Terrible administration is the other common denominator, tbh.
Nbadan
04-12-2014, 10:26 PM
The administrators hands are tied by the parents...that's the real problem...to many sue-happy parents who are just looking for an excuse to sue the school districts...so for students to be serviced teachers not only have to educate students these days, they have to teach kids rules, responsibility, structure, empathy. generosity, civics..(things that used to be taught at home, but now aren't)....yada, yada, yada...while educating special needs, handicap, disabled, emotional, behavioral, psychological, and, yes, often dangerous students.....
Nbadan
04-12-2014, 10:31 PM
The only common denominator in the school districts you named are the demographics of the residents.
:rolleyes
...and the lack of appropriate resources to meet the needs of the students in these districts...if it takes 10K to educate a kid in a rich district, it takes twice the amount to educate a kid in a poor district because of the issues that go along with dealing with kids living in poverty...
The Reckoning
04-13-2014, 09:52 AM
every one wants a med school these days.
UT's is gonna be top of the line IMOTBHFWIWWWWWW....
CosmicCowboy
04-14-2014, 08:00 AM
:rolleyes
...and the lack of appropriate resources to meet the needs of the students in these districts...if it takes 10K to educate a kid in a rich district, it takes twice the amount to educate a kid in a poor district because of the issues that go along with dealing with kids living in poverty...
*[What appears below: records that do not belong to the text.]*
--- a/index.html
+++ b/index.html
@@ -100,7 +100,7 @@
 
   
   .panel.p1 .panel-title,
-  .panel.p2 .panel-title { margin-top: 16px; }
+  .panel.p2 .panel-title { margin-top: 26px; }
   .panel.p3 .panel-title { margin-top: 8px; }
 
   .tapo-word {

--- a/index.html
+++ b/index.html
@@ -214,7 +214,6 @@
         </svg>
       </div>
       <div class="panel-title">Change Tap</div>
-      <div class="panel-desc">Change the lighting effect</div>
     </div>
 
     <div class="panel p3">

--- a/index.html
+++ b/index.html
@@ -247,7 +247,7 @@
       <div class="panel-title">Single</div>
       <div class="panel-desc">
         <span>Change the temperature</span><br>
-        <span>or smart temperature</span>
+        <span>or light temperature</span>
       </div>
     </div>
Look at the San Antonio downtown area and tell me SAISD doesn't have enough resources. It's a fucking cash cow. Hell, my little business alone pays those cocksuckers 25K a year in school taxes...
Nbadan
04-14-2014, 10:25 PM
Look at the San Antonio downtown area and tell me SAISD doesn't have enough resources. It's a fucking cash cow. Hell, my little business alone pays those cocksuckers 25K a year in school taxes...
Still, schools aren't just schools where you just learn to read and write these days....schools provide all types of services for the diverse communities that they serve...from parenting and adult education classes to sports, band, ROTC, magnet schools, and technical, computer and trades to Pre-K education...that's a good investment...teach them to fish, right?